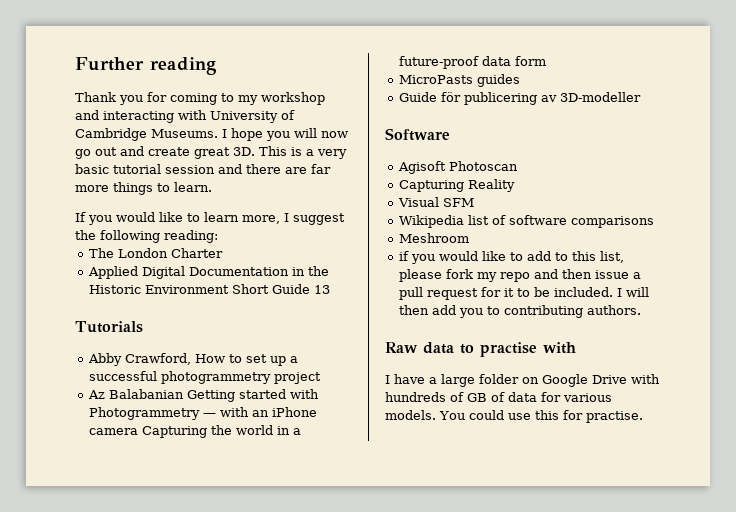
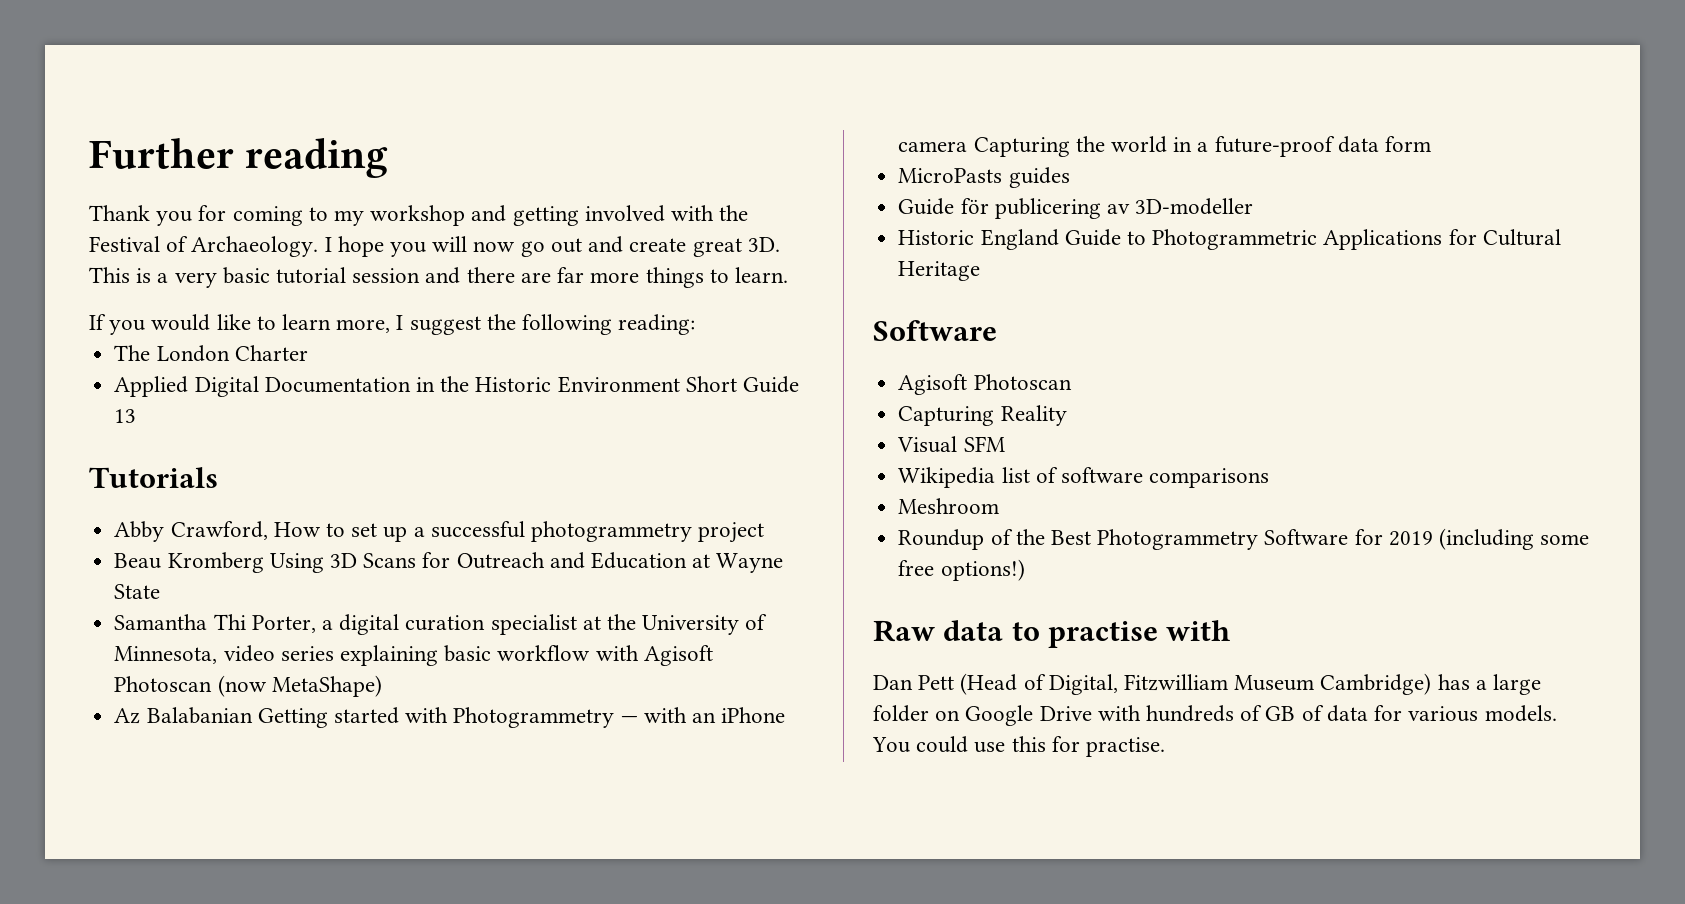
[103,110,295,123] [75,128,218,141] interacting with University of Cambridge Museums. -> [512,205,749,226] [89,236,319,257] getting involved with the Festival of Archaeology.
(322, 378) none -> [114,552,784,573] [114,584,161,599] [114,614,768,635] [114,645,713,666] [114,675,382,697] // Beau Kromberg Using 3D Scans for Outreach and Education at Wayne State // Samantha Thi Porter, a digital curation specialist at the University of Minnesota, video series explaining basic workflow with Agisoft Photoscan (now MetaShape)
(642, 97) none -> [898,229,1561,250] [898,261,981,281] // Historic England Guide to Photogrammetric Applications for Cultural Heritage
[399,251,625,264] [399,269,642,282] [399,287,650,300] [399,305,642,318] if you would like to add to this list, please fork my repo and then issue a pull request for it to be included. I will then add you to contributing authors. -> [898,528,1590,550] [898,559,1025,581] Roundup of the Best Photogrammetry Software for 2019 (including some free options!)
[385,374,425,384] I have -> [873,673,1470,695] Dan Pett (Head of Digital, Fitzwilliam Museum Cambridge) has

→ REQUIRED WORK: Please state how many lines of the material contain the word "Cambridge", giving the number alone.

→ SOLUTION FOR THIS TASK: 2